Horses for courses - I have a 3.2mm thick bushy with a sturdy scandi grind which is ace for batoning etc, and 'acceptable' for carving, but then I have a much thinner karesuando with primary and secondary bevels which I like much better for smaller work but is no use at all for bigger jobs :)
I agree that is the simplest definition of Scandi and the world would be a simpler place if I had never been corrupted with thoughts of microbevels and scandivex and so on :D
 

Robson Valley

On a new journey
Nov 24, 2014
9,959
2,669
McBride, BC
Leonard Lee suggested that any edge must have enough steel behind it to support it in service. (The Complete Guide To Sharpening).
I thought that was a sensible argument.

Measured as the total included bevel angles among my wood carving tools (from adzes to gouges and knives),
I use 30, 28, 25, 20, 15, 12 with most being single bevels, a few (detail knives and stop chisels) being double bevelled.
Simplistic single angles, never any microbevel, soft woods and hard woods. I use 20 in the kitchen except 40 for the bone cleaver.
 

HillBill

Bushcrafter through and through
Oct 1, 2008
8,165
159
W. Yorkshire
Good to see a man from over your way who doesn't think less than 30º inclusive is too weak to use!

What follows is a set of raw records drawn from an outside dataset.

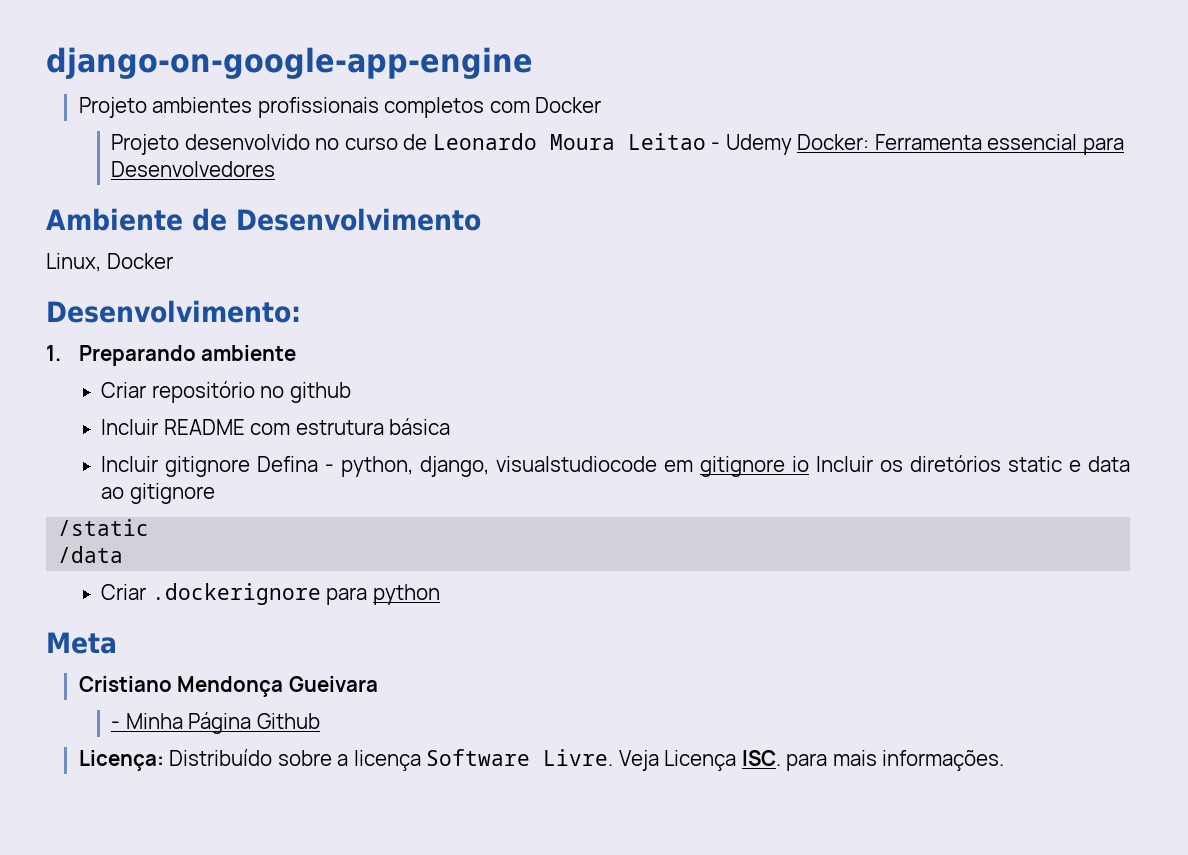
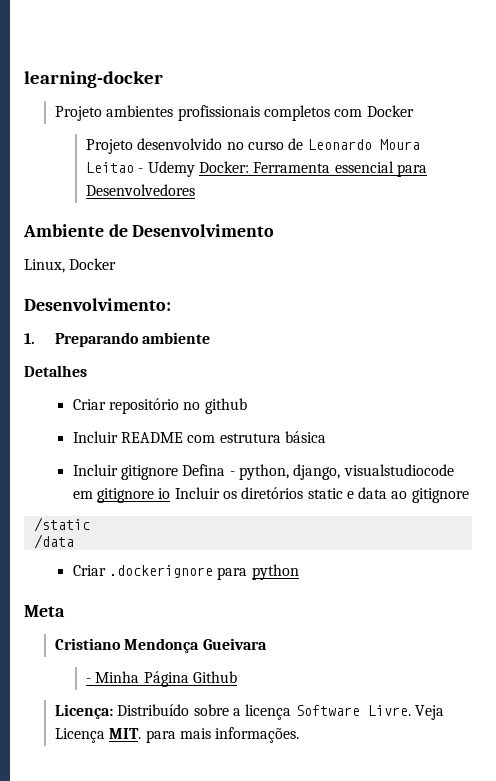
- django-on-google-app-engine
+ learning-docker
+ Detalhes
- Veja Licença ISC. para mais informações.
+ Veja Licença MIT. para mais informações.

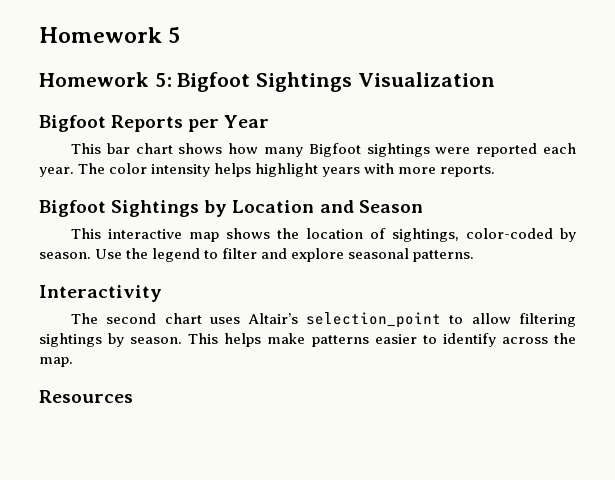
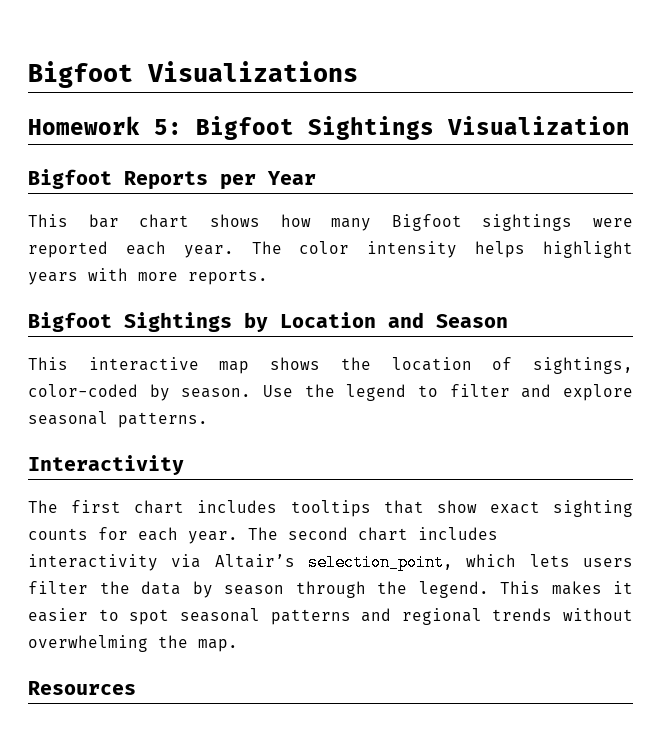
- Homework 5
+ Bigfoot Visualizations
- The second chart uses Altair’s selection_point to allow filtering sightings by season. This helps make patterns easier to identify across the map.
+ The first chart includes tooltips that show exact sighting counts for each year. The second chart includes interactivity via Altair’s selection_point, which lets users filter the data by season through the legend. This makes it easier to spot seasonal patterns and regional trends without overwhelming the map.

But then, we don't envisage cutting through nuts and bolts as standard knife useage :)

Yes, i know your Canadian, Not American lol :).... No need to apologise :p






Leonard Lee suggested that any edge must have enough steel behind it to support it in service. (The Complete Guide To Sharpening).
I thought that was a sensible argument.

Measured as the total included bevel angles among my wood carving tools (from adzes to gouges and knives),
I use 30, 28, 25, 20, 15, 12 with most being single bevels, a few (detail knives and stop chisels) being double bevelled.
Simplistic single angles, never any microbevel, soft woods and hard woods. I use 20 in the kitchen except 40 for the bone cleaver.